#### Data records:
▬▬▬▬▬▬▬▬▬▬

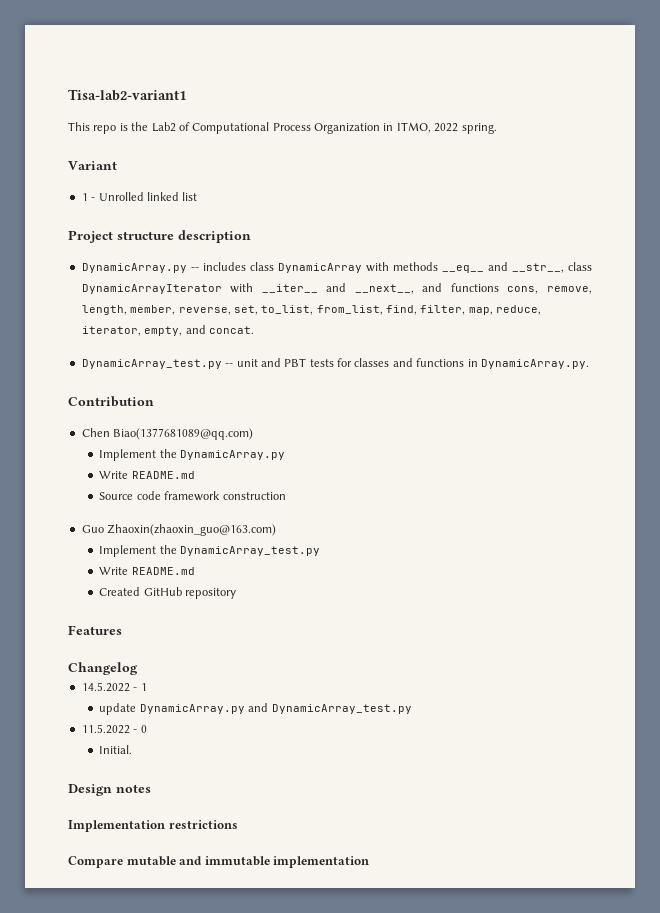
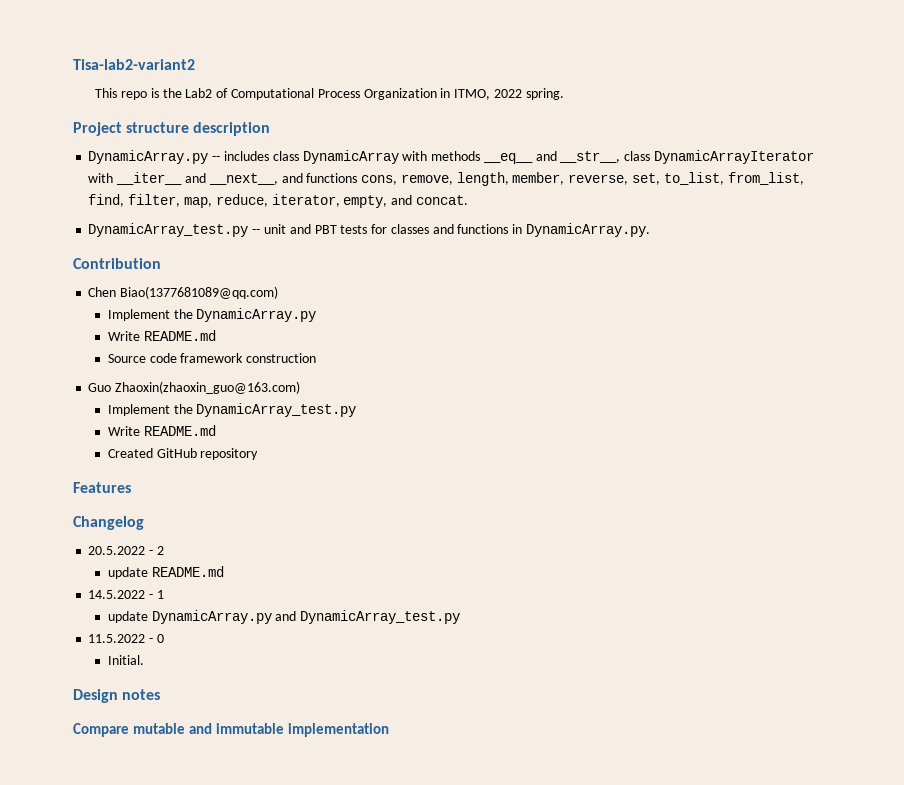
- Tisa-lab2-variant1
+ Tisa-lab2-variant2
- Variant
- 1 - Unrolled linked list
+ 20.5.2022 - 2
+ update README.md
- Implementation restrictions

▬▬▬▬▬▬▬▬▬▬

#### Exercise description:
Look through the entries above; copy each line where the string "Tisa" appears.

#### Written answer:
- Tisa-lab2-variant1
+ Tisa-lab2-variant2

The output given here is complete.